● Problem description
In the records below, the line containing "(500, 214) none -> [55,389,67,399] // 2." is the first to keep. Retype it and all later lines exactly, through the end.

● Source records
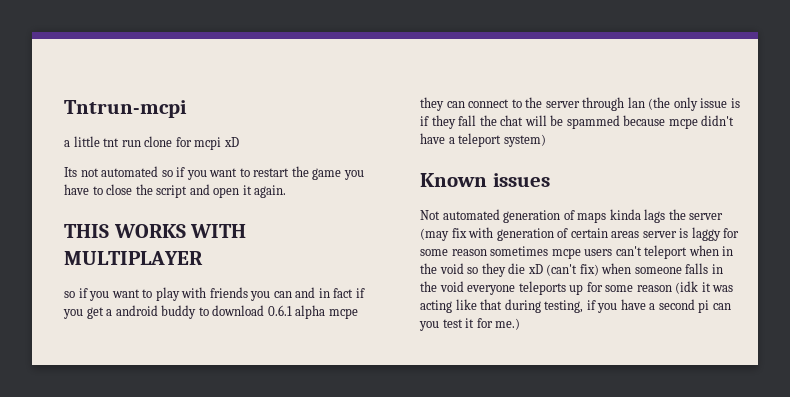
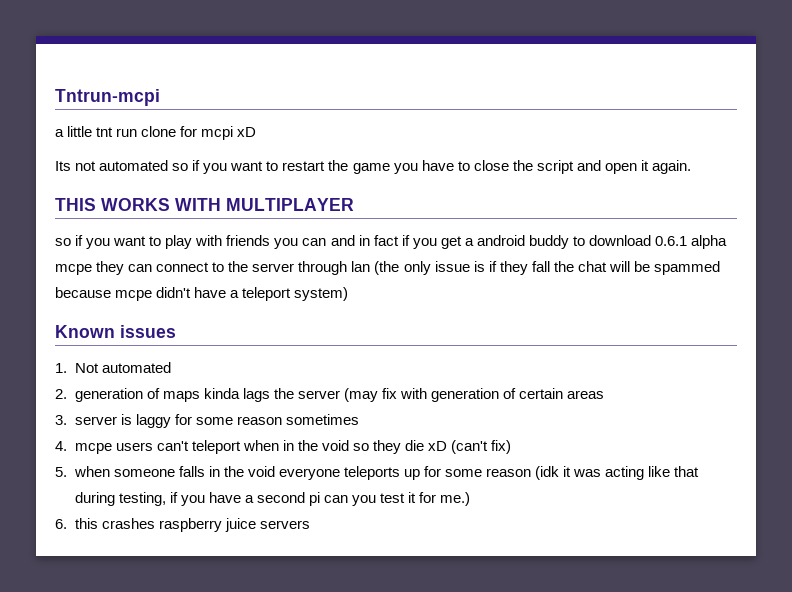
(550, 180) none -> [55,363,67,373] 1.
(500, 214) none -> [55,389,67,399] // 2.
(640, 234) none -> [55,415,67,425] // 3.
(549, 251) none -> [55,441,67,451] // 4.
(599, 270) none -> [55,467,67,477] // 5.
(521, 324) none -> [55,518,310,532] // 6. this crashes raspberry juice servers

● The completed task
(500, 214) none -> [55,389,67,399] // 2.
(640, 234) none -> [55,415,67,425] // 3.
(549, 251) none -> [55,441,67,451] // 4.
(599, 270) none -> [55,467,67,477] // 5.
(521, 324) none -> [55,518,310,532] // 6. this crashes raspberry juice servers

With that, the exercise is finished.